> _WORK ITEM_
Your copy should match the entries exactly, with no images carried over.

(Dataset items)

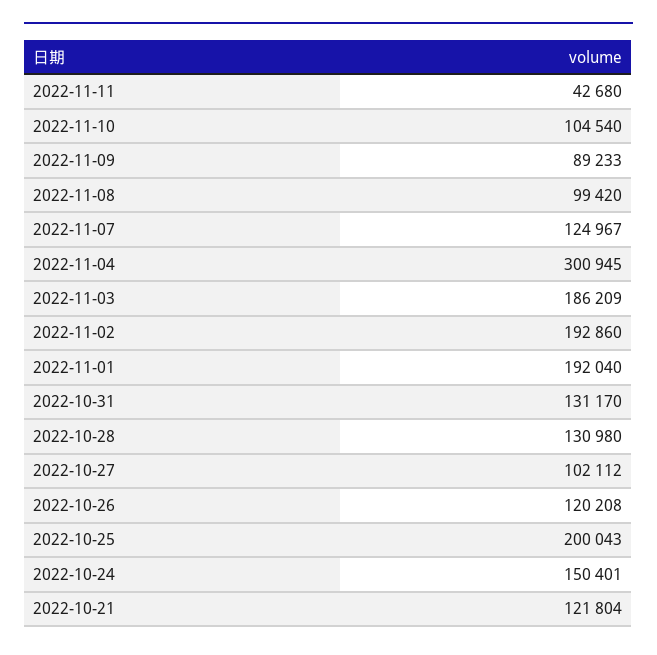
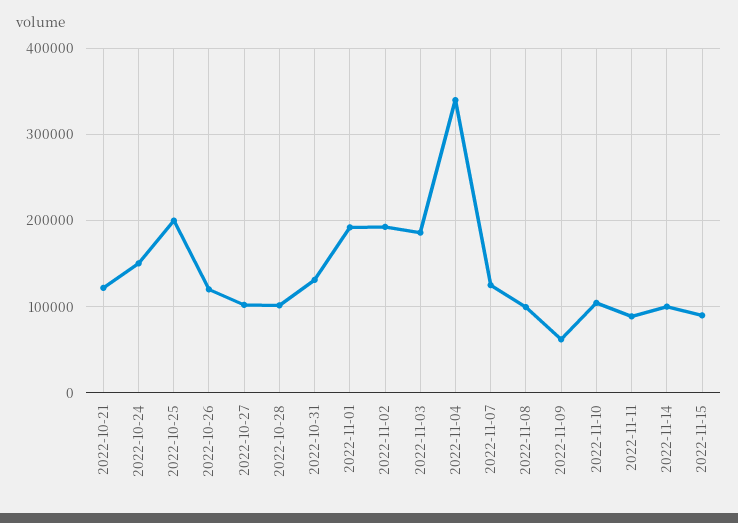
2022-11-11: 42680 -> 90000
2022-11-09: 89233 -> 60000
2022-11-04: 300945 -> 340000
2022-10-28: 130980 -> 100000
2022-11-14: none -> 100000
2022-11-15: none -> 90000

> _ANSWER BELOW_
2022-11-11: 42680 -> 90000
2022-11-09: 89233 -> 60000
2022-11-04: 300945 -> 340000
2022-10-28: 130980 -> 100000
2022-11-14: none -> 100000
2022-11-15: none -> 90000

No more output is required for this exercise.